Before-and-after change data:
__________________________________________________
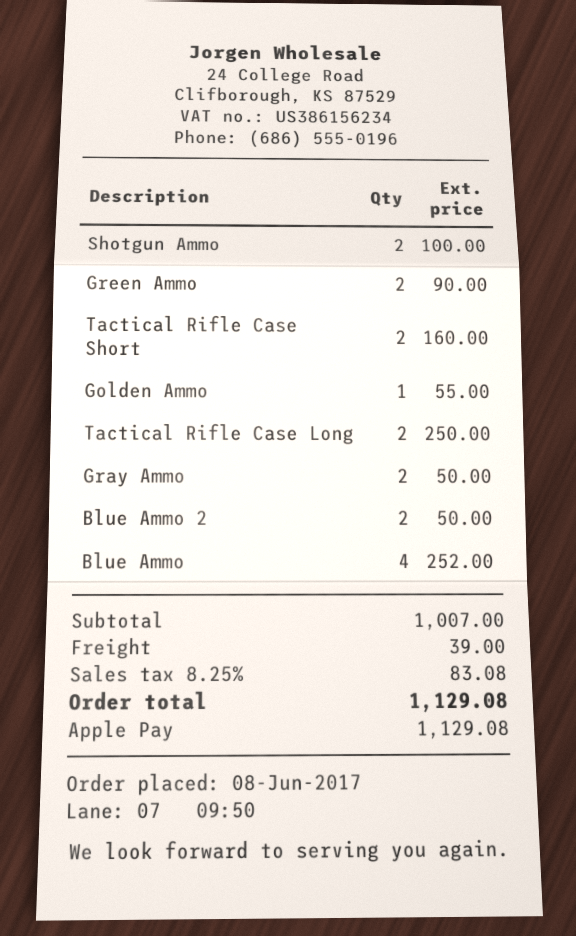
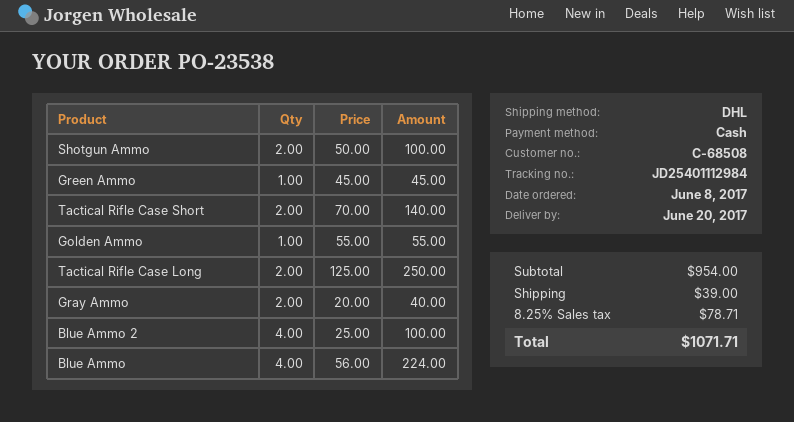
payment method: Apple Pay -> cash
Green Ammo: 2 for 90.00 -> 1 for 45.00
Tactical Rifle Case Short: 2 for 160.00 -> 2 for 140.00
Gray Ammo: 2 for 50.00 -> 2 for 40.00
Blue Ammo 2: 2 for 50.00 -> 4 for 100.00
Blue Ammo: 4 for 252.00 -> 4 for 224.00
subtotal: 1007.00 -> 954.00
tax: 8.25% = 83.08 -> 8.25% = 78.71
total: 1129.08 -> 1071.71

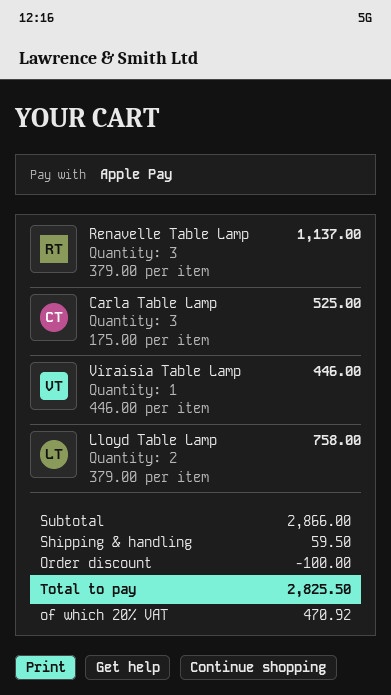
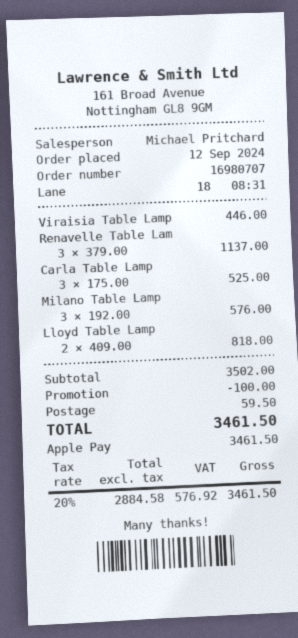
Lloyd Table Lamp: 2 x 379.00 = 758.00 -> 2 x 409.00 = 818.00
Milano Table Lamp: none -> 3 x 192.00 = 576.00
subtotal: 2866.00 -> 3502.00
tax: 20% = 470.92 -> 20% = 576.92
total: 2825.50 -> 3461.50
__________________________________________________
Word for word, restate the lines from the one containing "total: 1129.08 -> 1071.71" through the end of the entries. Do not include pictures.

## Expected answer
total: 1129.08 -> 1071.71

Lloyd Table Lamp: 2 x 379.00 = 758.00 -> 2 x 409.00 = 818.00
Milano Table Lamp: none -> 3 x 192.00 = 576.00
subtotal: 2866.00 -> 3502.00
tax: 20% = 470.92 -> 20% = 576.92
total: 2825.50 -> 3461.50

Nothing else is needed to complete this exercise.